Begin at the line containing "Install the package." in the data below and go on through the line containing "current project seamlessly.", repeating each line exactly; include both ends and no other line.

------

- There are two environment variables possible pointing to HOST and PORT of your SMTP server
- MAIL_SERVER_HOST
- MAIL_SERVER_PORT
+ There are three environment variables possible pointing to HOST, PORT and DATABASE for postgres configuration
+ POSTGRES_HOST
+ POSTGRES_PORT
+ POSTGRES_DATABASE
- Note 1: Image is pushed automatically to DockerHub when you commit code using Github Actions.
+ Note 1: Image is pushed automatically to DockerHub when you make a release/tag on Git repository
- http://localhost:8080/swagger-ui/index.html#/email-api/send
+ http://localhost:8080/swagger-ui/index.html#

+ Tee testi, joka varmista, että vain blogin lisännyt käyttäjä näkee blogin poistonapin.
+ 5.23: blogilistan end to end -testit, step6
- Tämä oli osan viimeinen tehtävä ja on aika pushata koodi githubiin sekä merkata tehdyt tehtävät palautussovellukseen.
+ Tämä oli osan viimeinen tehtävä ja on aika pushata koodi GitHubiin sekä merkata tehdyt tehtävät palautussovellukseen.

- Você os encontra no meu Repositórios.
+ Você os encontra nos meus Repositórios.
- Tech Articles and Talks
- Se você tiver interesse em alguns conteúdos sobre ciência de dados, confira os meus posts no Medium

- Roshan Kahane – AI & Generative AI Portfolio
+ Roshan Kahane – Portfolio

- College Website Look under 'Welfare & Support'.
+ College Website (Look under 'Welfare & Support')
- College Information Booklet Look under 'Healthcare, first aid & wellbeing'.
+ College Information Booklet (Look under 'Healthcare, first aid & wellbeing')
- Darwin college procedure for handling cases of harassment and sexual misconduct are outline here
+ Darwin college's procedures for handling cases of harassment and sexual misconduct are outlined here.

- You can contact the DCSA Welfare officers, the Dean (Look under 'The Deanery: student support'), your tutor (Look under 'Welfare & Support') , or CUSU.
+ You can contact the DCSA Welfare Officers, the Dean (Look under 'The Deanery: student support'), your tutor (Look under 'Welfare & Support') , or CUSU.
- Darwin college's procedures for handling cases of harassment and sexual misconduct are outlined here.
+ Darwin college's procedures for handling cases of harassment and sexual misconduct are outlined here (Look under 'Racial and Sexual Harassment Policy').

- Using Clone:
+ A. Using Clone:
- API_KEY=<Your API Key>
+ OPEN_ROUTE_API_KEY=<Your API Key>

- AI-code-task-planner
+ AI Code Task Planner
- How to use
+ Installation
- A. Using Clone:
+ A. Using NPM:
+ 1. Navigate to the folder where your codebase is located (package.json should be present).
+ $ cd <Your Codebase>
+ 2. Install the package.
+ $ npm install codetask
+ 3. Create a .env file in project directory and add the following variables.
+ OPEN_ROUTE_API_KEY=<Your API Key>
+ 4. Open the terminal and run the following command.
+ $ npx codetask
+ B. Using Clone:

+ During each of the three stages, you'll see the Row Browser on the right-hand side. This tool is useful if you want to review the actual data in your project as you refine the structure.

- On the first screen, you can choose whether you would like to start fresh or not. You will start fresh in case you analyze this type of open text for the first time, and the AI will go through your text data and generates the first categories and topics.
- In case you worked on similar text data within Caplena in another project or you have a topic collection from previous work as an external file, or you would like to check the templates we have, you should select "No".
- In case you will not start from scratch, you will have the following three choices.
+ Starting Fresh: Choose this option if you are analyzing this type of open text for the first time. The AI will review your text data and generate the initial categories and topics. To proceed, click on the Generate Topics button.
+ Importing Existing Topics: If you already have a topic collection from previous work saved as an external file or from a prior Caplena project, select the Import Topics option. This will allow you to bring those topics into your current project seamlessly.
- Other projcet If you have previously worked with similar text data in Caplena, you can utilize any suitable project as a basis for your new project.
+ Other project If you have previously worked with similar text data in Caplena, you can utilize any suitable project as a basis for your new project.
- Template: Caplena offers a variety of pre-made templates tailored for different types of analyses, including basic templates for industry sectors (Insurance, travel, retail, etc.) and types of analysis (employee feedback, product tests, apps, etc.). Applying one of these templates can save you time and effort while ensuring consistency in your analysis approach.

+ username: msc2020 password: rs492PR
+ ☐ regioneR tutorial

------

**RESPONSE TO THE EXERCISE**
+ 2. Install the package.
+ $ npm install codetask
+ 3. Create a .env file in project directory and add the following variables.
+ OPEN_ROUTE_API_KEY=<Your API Key>
+ 4. Open the terminal and run the following command.
+ $ npx codetask
+ B. Using Clone:

+ During each of the three stages, you'll see the Row Browser on the right-hand side. This tool is useful if you want to review the actual data in your project as you refine the structure.

- On the first screen, you can choose whether you would like to start fresh or not. You will start fresh in case you analyze this type of open text for the first time, and the AI will go through your text data and generates the first categories and topics.
- In case you worked on similar text data within Caplena in another project or you have a topic collection from previous work as an external file, or you would like to check the templates we have, you should select "No".
- In case you will not start from scratch, you will have the following three choices.
+ Starting Fresh: Choose this option if you are analyzing this type of open text for the first time. The AI will review your text data and generate the initial categories and topics. To proceed, click on the Generate Topics button.
+ Importing Existing Topics: If you already have a topic collection from previous work saved as an external file or from a prior Caplena project, select the Import Topics option. This will allow you to bring those topics into your current project seamlessly.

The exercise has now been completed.